With the rise of postmodernism, Ellwood began to turn away from architecture. He became increasingly drawn to the purity of form offered by abstract painting. His widow, Leslie Phillips, stated that "Craig felt that painting was a purer expression of his architectural vision." Ellwood was deeply influenced by Josef Albers, who he met at Yale University in the 1950s while Albers was serving as Chairman of the Department of Design. The four Masonite and plywood works, For Josef, pay tribute to his mentor. Ellwood was also encouraged to paint by famed Hard Edge abstract artist, Lorser Feitelson, who sent two blank canvases to Ellwood's office, along with a note bearing the simple instruction— 'Paint!'

Created in 1981, Capriccio demonstrates Ellwood's natural facility with his chosen medium. The painting's unconventional diamond orientation contrasts with its cool structural grid. A dramatic gradient draws the eye from the black outer corners into the pale center of the work. Ellwood constructed his paintings meticulously, carefully rendering each color and gradation square–by–square.

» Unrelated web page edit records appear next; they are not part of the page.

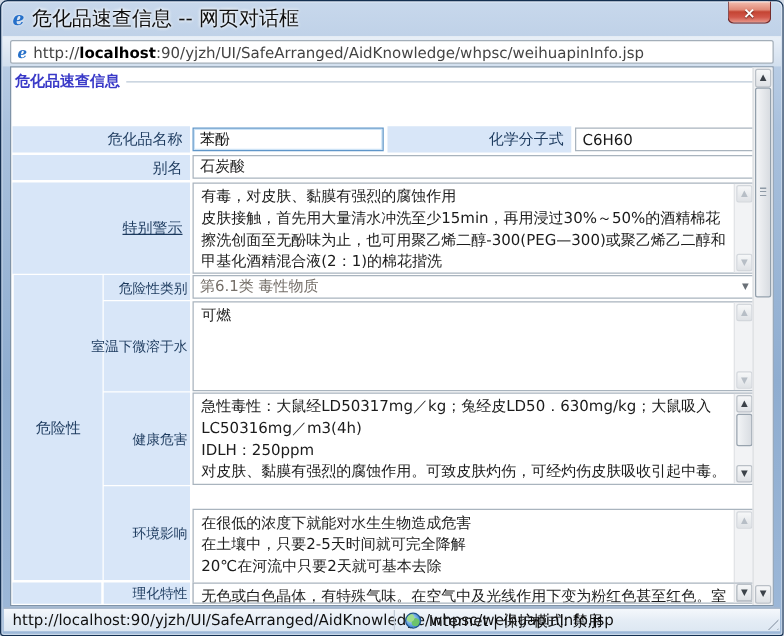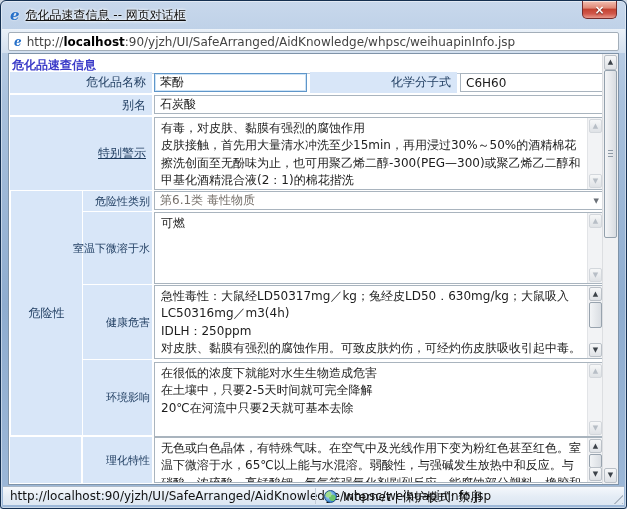--- a/index.html
+++ b/index.html
@@ -20,7 +20,7 @@
   .ie-ico{ font-family:"DejaVu Serif",serif; font-style:italic; font-weight:bold;
     color:#2670c9; font-size:15px; line-height:1; margin-right:6px;
     text-shadow:0 0 2px rgba(255,255,255,.9); }
-  .title-text{ font-size:12px; color:#101010; text-shadow:0 0 3px #fff,0 0 3px #fff;text-decoration:underline; }
+  .title-text{ font-size:16px; color:#101010; text-shadow:0 0 3px #fff,0 0 3px #fff; }
   .close-btn{ position:absolute; top:0; right:9px; width:35px; height:18px;
     background:linear-gradient(180deg,#f3c0b2 0%,#e08a78 40%,#c44433 50%,#d1574a 75%,#e8988b 100%);
     border:1px solid #742c2c; border-top:none; border-radius:0 0 5px 5px;

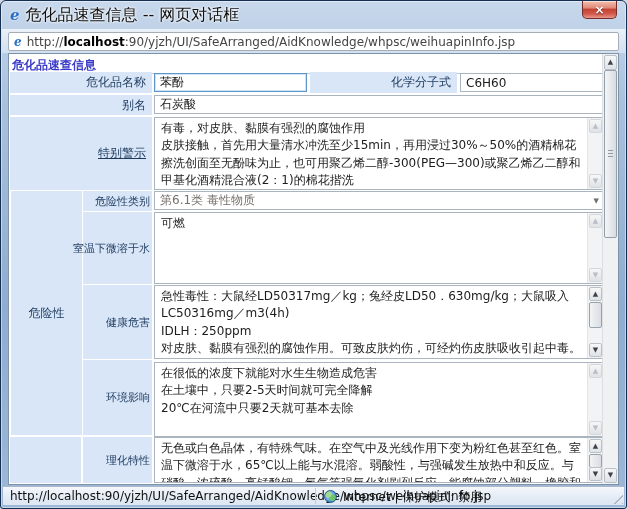--- a/index.html
+++ b/index.html
@@ -44,7 +44,7 @@
   .client{ position:absolute; top:52px; left:7px; right:7px; bottom:23px;
     background:#fff; border:1px solid #7f93a8; }
   .legend{ position:absolute; top:3px; left:3px; right:4px; display:flex;
-    align-items:flex-end; }
+    align-items:center; }
   .legend-text{ font-size:12px; font-weight:bold; color:#3a3ac8; white-space:nowrap; }
   .legend-line{ flex:1; height:1px; background:#bcc9d8; margin-left:5px; }
 

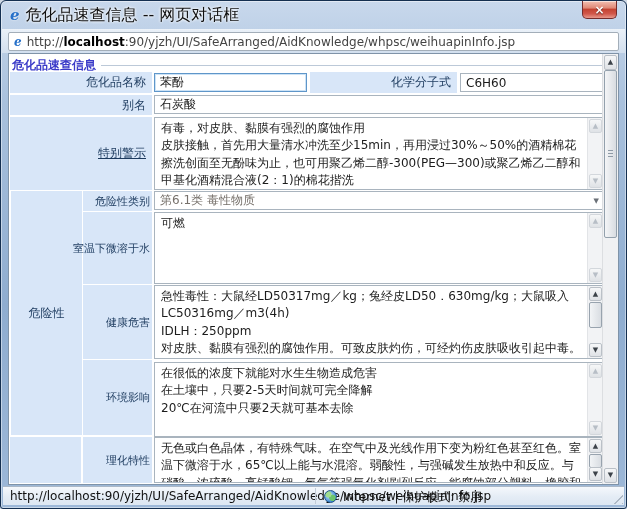--- a/index.html
+++ b/index.html
@@ -48,7 +48,7 @@
   .legend-text{ font-size:12px; font-weight:bold; color:#3a3ac8; white-space:nowrap; }
   .legend-line{ flex:1; height:1px; background:#bcc9d8; margin-left:5px; }
 
-  .cell{ position:absolute; }
+  .cell{ position:absolute;margin-top:29px; }
   .lbl{ background:#d8e6f8; color:#1c3a5e; font-size:12px;
     display:flex; align-items:center; justify-content:flex-end;
     padding-right:6px; white-space:nowrap; }

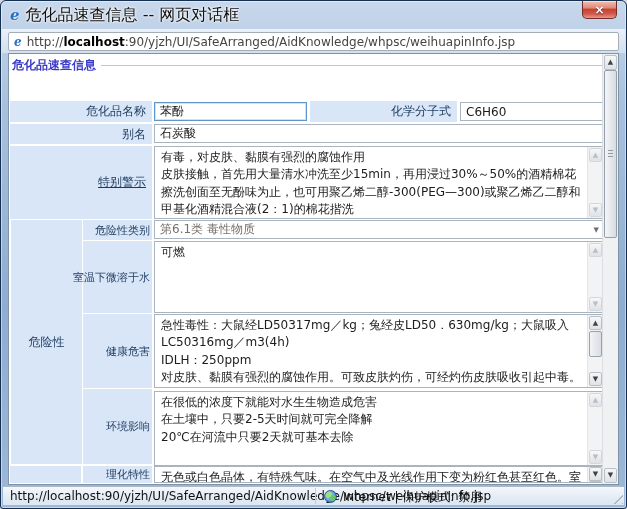--- a/index.html
+++ b/index.html
@@ -185,7 +185,7 @@
     </div>
 
     <div class="cell lbl small" style="left:74px;top:306px;width:69px;height:75px;">环境影响</div>
-    <div class="cell tbox" style="left:145px;top:308px;width:450px;height:75px;">
+    <div class="cell tbox" style="left:145px;top:324px;width:450px;height:75px;">
       <div class="ta-text">在很低的浓度下就能对水生生物造成危害
 在土壤中，只要2-5天时间就可完全降解
 20℃在河流中只要2天就可基本去除</div>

The imposition of multiple geometries, with squares overlaid from border to grid to background, nods to the classical formalism of Ellwood's architectural heroes. Phillips described his devotion to the purity of abstract painting, saying: "With canvas and paint he could craft space, line, and color, creating the vibration of harmony and beauty that he held so dear."

Jackson, Neil. California Modern: The Architecture of Craig Ellwood. New York: Princeton Architectural Press, 2002. Print.